Immunoperoxidase labeling for the vascular endothelial marker CD31/PECAM. (A) Representative sections through wt Hepa-1 (Upper) and c4 (Lower) xenotransplants viewed with phase contrast. Vascular density is greater in the wt Hepa-1 xenograft. Final magnification, ×80. (B) Histogram showing maximum microvessel density assessed by Chalkley counting. The mean Chalkley score for tumors of each cell type is given (±SEM). n, number of tumors assessed. ∗, significant difference from c4; •, significant difference from wt (P < 0.05). (C) Histograms showing the median and 90th centile distances to the nearest labeling for CD31/PECAM from an array of points within each tumor.
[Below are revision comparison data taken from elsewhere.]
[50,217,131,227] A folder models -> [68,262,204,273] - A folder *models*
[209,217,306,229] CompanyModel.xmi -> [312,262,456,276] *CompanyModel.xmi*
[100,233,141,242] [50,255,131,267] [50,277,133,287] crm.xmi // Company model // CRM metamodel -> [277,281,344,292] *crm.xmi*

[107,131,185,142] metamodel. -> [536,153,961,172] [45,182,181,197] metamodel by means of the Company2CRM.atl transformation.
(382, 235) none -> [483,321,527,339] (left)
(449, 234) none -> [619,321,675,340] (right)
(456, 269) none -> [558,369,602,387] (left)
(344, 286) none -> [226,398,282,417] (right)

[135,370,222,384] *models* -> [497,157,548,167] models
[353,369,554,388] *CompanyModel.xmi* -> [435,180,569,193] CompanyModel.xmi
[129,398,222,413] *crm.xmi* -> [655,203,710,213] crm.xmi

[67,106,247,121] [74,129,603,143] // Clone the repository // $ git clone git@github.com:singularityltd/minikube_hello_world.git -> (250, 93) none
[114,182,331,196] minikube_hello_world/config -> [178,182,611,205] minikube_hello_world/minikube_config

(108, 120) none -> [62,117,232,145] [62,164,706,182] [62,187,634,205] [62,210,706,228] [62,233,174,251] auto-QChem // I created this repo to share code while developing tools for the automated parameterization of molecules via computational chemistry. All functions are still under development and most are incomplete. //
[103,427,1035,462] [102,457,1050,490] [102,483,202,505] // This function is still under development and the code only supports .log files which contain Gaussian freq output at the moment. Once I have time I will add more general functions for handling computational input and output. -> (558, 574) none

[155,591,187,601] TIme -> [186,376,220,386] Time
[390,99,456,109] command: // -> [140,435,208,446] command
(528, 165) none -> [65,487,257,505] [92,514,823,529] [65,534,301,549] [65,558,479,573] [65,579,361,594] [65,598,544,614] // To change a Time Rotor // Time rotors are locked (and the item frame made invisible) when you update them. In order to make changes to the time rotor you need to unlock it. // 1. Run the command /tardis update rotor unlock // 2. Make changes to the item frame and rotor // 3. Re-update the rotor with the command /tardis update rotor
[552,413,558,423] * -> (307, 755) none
Mean values for the tumors of each cell type are given (±SEM). ∗, significant difference from c4; •, significant difference from wt (P < 0.05).

Figure 4

Growth of cells in tissue culture monolayers and as xenografts. (A) Growth curves for wt and c4 xenografts from the first series of tumors. Growth of the c4 tumors is seen to be generally slower than the wt tumors. One of the wt Hepa-1 implants did not form a detectable tumor. (B) Histogram showing the time taken for growth from 50 to 200 mm3 for tumors of each cell type from all three series of experiments (mean ± SEM). ∗, significant difference from c4; •, significant difference from wt (P < 0.05). (C) Histograms showing the doubling time and maximum number of cells per 60-mm dish for each of the four cell types in normoxic culture (mean of 3–6 observations, ±SEM). The differences between cell types were not statistically significant. (D) Histograms showing doubling times for cells cultured in parallel in normoxia (solid bars) and 1% oxygen (open bars). The mean from two experiments is shown.